31/05/2015

# On databases: B+ trees

Since I have been busy with a new project for school and since it seems promising, let’s talk more about it! As can be guessed by the title it is a database. And as people might know B+ trees are one of the most important parts of a good database. Datastores, key-value stores, relational databases, graph databases all have a B+ tree or at least a B tree. These trees are data structures that are used to store and lookup key values within databases.

## Trees?

But let’s begin at the beginning. Within computer science, a tree is a data structure containing nodes. Each node in the tree contain information and can refer to other nodes in the tree, these are known as children. Each node without child nodes is called a leaf node.
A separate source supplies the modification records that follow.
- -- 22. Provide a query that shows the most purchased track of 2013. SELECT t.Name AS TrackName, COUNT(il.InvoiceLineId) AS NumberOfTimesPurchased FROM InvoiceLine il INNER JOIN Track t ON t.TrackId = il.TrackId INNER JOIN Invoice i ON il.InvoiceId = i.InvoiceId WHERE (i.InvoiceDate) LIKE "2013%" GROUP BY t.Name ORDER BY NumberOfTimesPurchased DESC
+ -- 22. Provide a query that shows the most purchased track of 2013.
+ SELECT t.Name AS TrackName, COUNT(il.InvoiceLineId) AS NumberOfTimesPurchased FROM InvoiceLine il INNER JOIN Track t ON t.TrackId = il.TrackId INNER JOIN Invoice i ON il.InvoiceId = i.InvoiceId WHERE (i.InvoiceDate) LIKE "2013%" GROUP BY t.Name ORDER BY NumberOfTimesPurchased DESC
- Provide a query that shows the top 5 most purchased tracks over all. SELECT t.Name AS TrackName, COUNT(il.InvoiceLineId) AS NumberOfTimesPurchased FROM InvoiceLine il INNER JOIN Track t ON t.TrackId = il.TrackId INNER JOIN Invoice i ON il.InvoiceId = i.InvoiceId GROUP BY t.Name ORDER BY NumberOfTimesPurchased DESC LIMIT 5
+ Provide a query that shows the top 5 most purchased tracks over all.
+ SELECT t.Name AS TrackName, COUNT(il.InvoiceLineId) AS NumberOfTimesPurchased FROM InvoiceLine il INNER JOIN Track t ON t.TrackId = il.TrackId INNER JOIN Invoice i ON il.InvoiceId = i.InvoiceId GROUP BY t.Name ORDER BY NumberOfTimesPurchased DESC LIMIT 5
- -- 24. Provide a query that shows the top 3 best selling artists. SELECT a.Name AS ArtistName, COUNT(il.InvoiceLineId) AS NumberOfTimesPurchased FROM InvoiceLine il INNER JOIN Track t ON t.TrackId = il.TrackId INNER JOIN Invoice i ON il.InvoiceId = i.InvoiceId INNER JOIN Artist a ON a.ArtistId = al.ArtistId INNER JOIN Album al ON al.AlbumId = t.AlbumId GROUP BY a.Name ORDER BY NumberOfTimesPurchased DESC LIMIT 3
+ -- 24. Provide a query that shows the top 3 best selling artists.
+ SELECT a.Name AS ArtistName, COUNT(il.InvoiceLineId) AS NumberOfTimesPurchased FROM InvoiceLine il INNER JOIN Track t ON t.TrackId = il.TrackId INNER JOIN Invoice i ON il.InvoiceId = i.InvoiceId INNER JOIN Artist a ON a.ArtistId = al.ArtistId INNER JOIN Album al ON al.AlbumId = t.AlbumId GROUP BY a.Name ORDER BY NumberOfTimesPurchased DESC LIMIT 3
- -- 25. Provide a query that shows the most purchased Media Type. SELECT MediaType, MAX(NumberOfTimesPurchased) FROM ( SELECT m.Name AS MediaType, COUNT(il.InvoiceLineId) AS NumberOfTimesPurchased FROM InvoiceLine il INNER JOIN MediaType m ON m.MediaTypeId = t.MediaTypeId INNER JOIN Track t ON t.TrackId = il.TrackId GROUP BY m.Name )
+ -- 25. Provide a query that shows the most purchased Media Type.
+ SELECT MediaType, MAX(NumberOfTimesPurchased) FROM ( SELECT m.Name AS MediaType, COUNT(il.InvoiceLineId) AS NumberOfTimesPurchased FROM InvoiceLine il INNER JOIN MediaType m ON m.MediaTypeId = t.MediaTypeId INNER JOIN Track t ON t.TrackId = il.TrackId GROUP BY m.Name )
When you draw this out with pen and paper and squeeze your eyes real close, you might see the tree-like structure in it (or you might need another beer).

## Soo B what?

Some people might confuse a B tree with a binary tree and those people are not far off. Binary trees have one key value per node and have two children. When looking up a value you start traversing the tree, beginning with the first node (which is known as the root node). If the value is smaller than the key of the node you take the left child, if it is larger you take the right child. When the lookup value matches the key of the node, that is the node you were looking for. This way value lookups in a balanced tree are only O(log n). Of course this can be made so that each node has one or multiple data items per key value.
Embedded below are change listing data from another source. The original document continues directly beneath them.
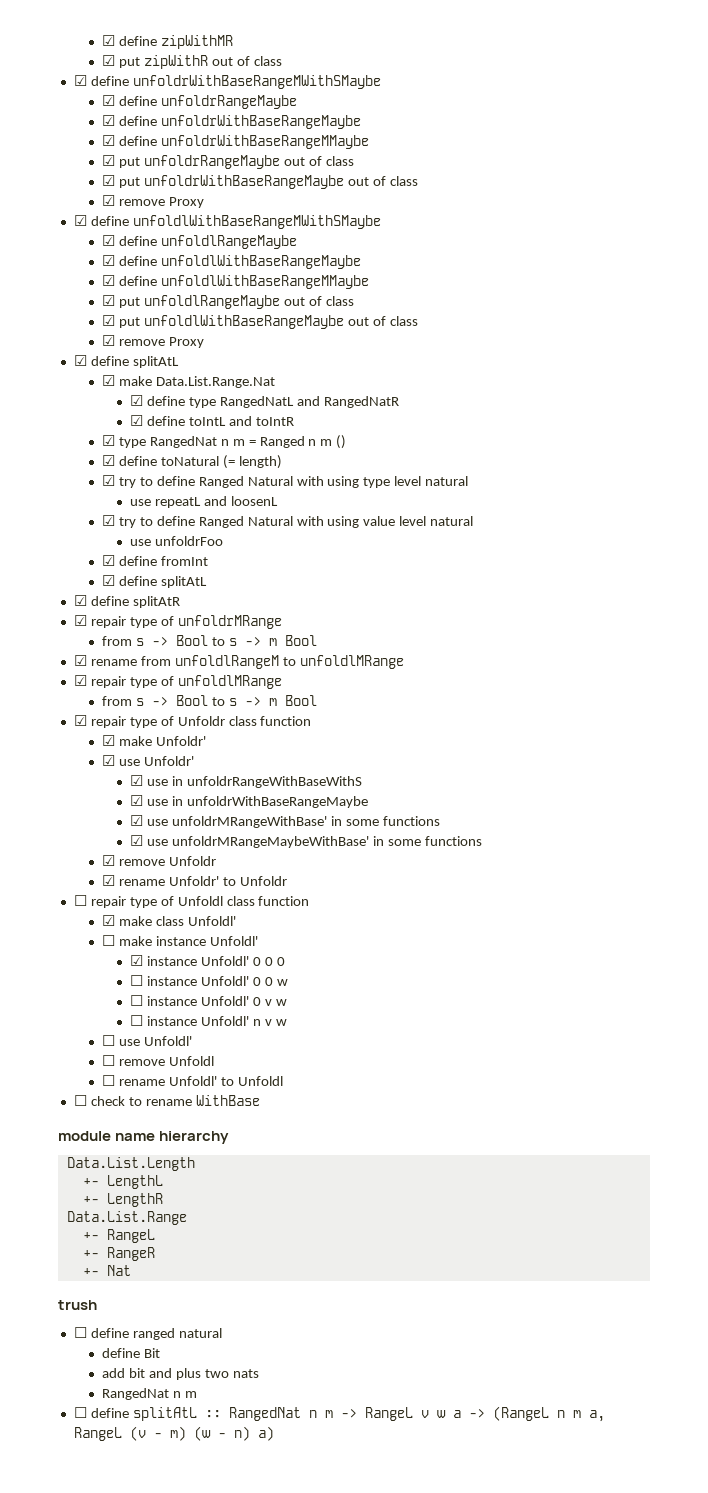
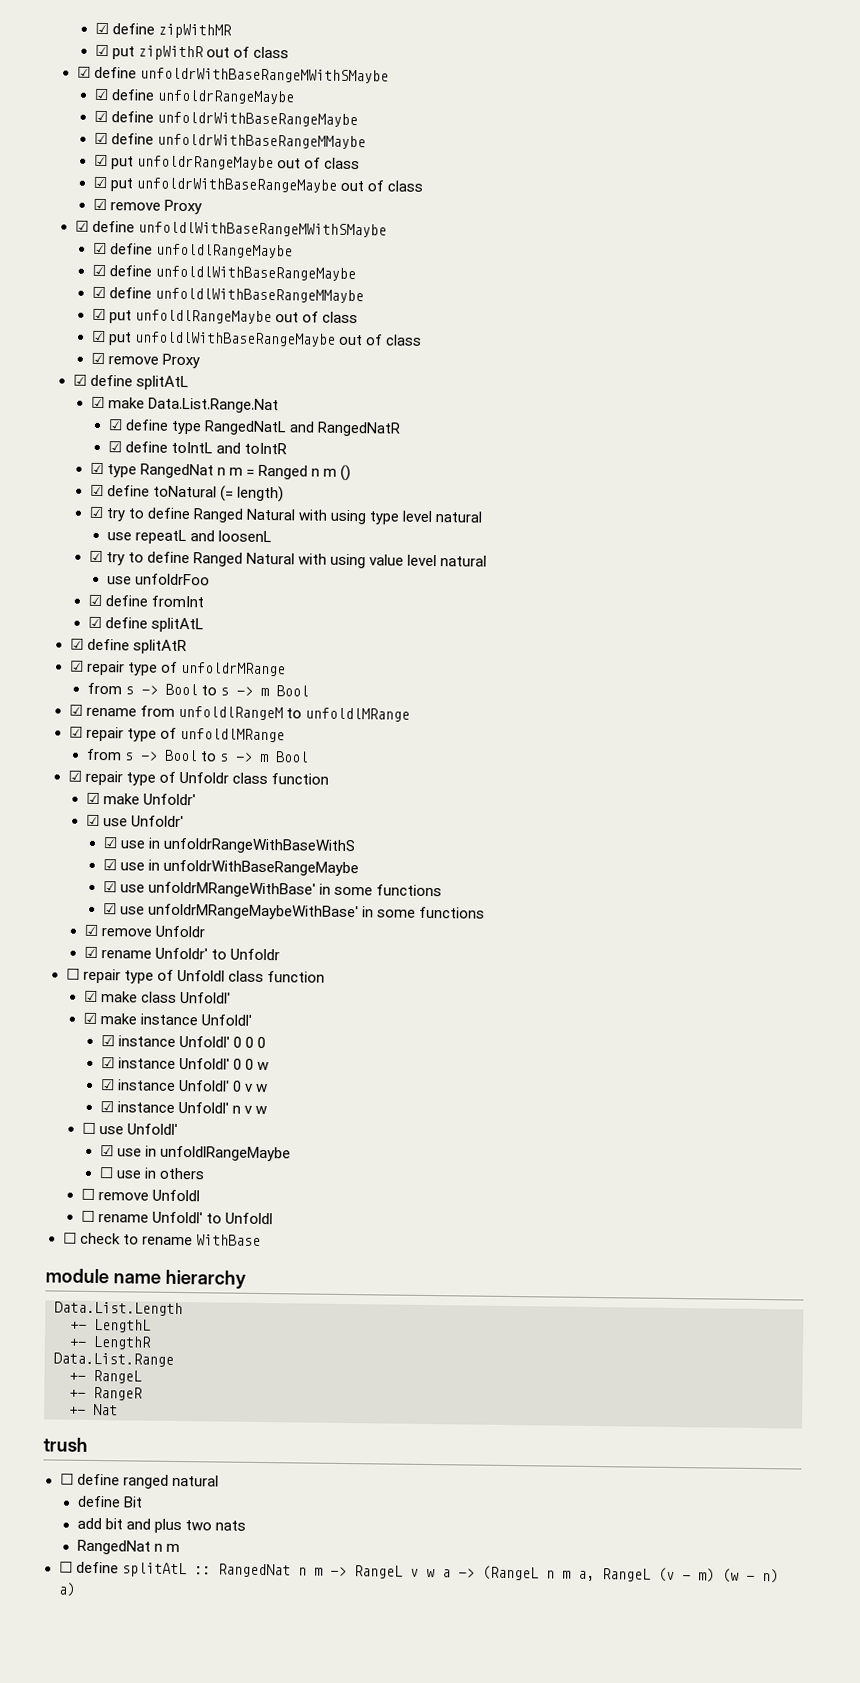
- ☐ make instance Unfoldl'
+ ☑ make instance Unfoldl'
- ☐ instance Unfoldl' 0 0 w
+ ☑ instance Unfoldl' 0 0 w
- ☐ instance Unfoldl' 0 v w
+ ☑ instance Unfoldl' 0 v w
- ☐ instance Unfoldl' n v w
+ ☑ instance Unfoldl' n v w
+ ☑ use in unfoldlRangeMaybe
+ ☐ use in others

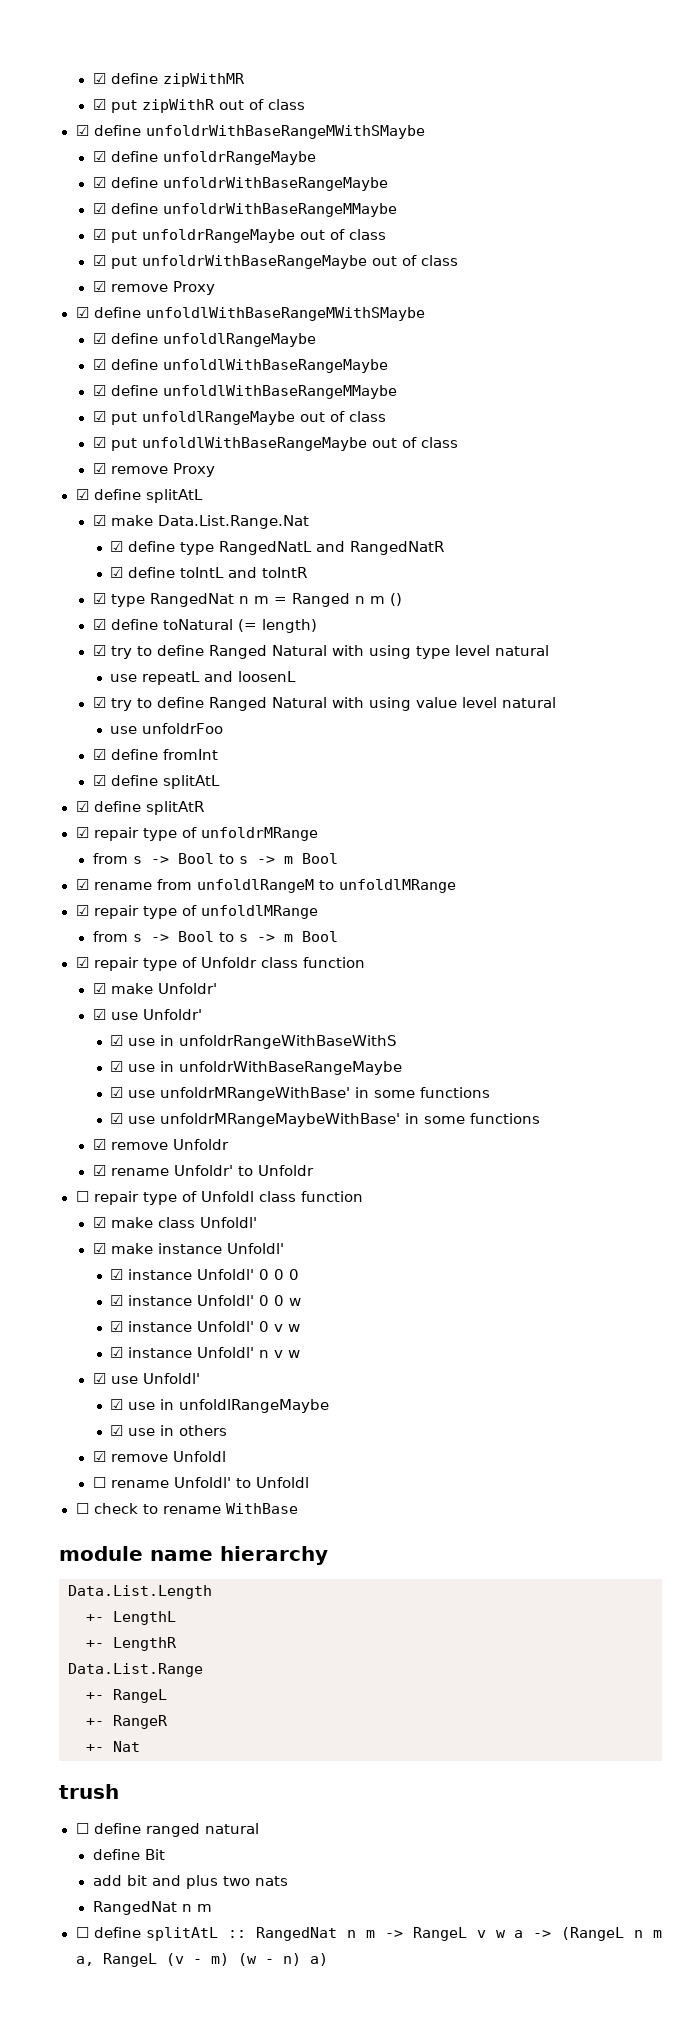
- ☐ use Unfoldl'
+ ☑ use Unfoldl'
- ☐ use in others
+ ☑ use in others
- ☐ remove Unfoldl
+ ☑ remove Unfoldl

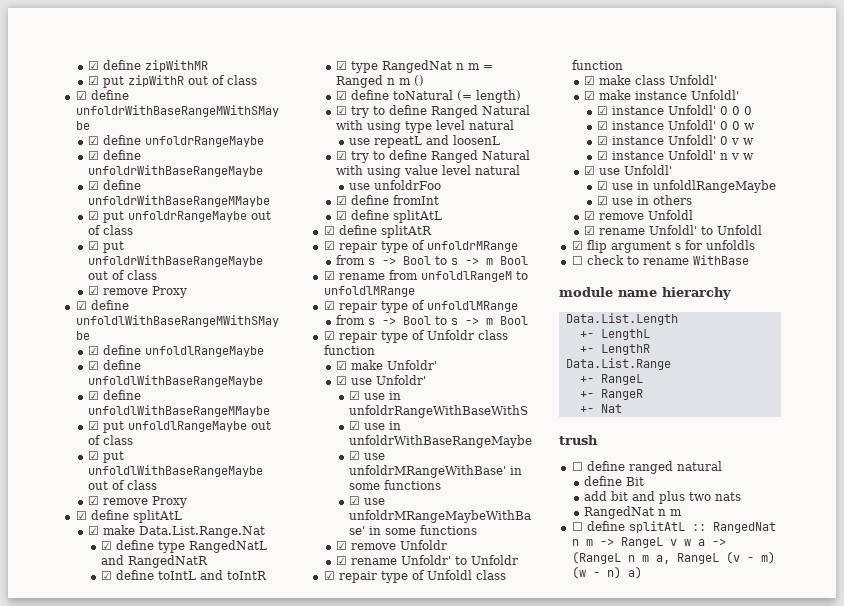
- ☐ repair type of Unfoldl class function
+ ☑ repair type of Unfoldl class function
- ☐ rename Unfoldl' to Unfoldl
+ ☑ rename Unfoldl' to Unfoldl
+ ☑ flip argument s for unfoldls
The B tree on the other hand has not one key value per node but a predefined amount of sorted key values, known as the bucket size. This means that it also references more children nodes, in fact each node references maximal its bucket size plus one child. This whole bucket thing will however increase the steps it would take to lookup a value in the most optimal situation. So why not just use a binary tree, since that is theoretically faster? Well, with a binary tree you need to jump around in memory and this comes at a great cost, which is why B trees tend to perform better.

Moreover when implementing a B tree which also writes its nodes to disk, you save a lot of disk IO by clustering the keys and nodes. Each node means potentially another disk operation and those tend to be one of the slowest types of operations. One might ask: “If disk operations are that slow, why not add all keys to a single sorted list and iterative lookup the value?”. First off good question, but this does mean that you potentially need to iterate the whole list to find a key value and on top of that it means that the whole list needs to be in memory and mutating a large list is quite expensive. So it is important that a good balance is chosen between between disk IO and operations. Common bucket sizes are 64 keys, but this may vary based on the memory and cache size of a system. Ideally you want a whole bucket to fit in your cache.

## There was a + right?

So how does a B+ differ from a B tree? Well a B tree and binary tree have the values which correspond to the key value of the node in the node itself. B+ trees on the other hand store all the values in the leaf nodes. This has as benefit that deleting and inserting is a bit easier and on top of that, when the leaf nodes reference their neighboring leaf nodes, iterating over all values will be faster.

## Why?

To understand why, let me give a little example. Given we have a document store, where we have n documents. These documents need to be stored and filed such that we can refer to a document by an identifier so that we have easy access to that document. In this example the identifier is our key and the document is our value, when we create a B+ tree of these documents we can delete, insert and find documents with relative ease. The problem using other structures as hashmaps is that these structures are not as dense as B+ trees. More over, dynamically growing hashmaps becomes quite expensive very fast and let’s not start about the trouble one will get into when trying to create a disk based hashmap.

## Advanced topics

Now we know what a B+ tree is, let’s start looking into how lookups, inserts and deletions are performed.

## Key Selection

The easiest of the three are the lookups. As mentioned before, in order to find a given key in a given B+ tree we need to traverse the tree starting with the root node. However when comparing the given lookup key with the keys in the bucket, when do we decide to go to the node of that key? Let me first note that there are multiple ways to do this, but I will explain and use the following rule. For every key in the bucket you compare it with the keys in the bucket and you choose the first node where the key in the bucket is bigger than the lookup key. When every key in the bucket is smaller than the lookup key, the last node is taken.

This is done recursively until a leaf node is found, where the data item belonging to the given lookup key is returned.

## Insertion

The initial insert of a given data item and key is fairly easy. First the leaf node which will hold the key and data item must be found, this is done with the previously mentioned key selection algorithm. Next the key is inserted in the bucket at the appropriate place within the bucket. If the bucket is full after the insertion, the node is split where one node has the lower half and one node the upper half of the keys. Now the newly created node must be inserted in the parental node and if needed that node can be split as well.

## Deletion

The hardest algorithm is deletion, in fact this is such a pain to implement that most B+ tree implementation use a small trick to do this. Upon deleting an item, mark the key as invalid and after a defined amount of deletions rebuild the complete tree from ground up. This seems insanely slow, but in fact the amortized complexity is the same.

## Bulk insert

Building a complete B+ tree given a sorted set of key-value pairs is quite simple to do. Start by dividing the sorted key value pairs in parts such that each part fills a bucket, but leave one space empty for a future insert. Create leaf nodes for every part and fill the buckets with the given data.

Now our new dataset consists of the leaf nodes containing our key value pairs, now nodes can be created where each key is the highest value in our leaf node’s bucket. This continues until we end up with just one node.

## To conclude

This concludes the B+ trees, as example one might look at HybreDb – B+ tree. HybreDb is the project I talked about at the beginning of this post and it does implement the above described B+ tree. Only the deletion I used is a bit more complicated as well as the disk based B+ tree, which allows the whole tree to be written to file and all changes are appended to a file.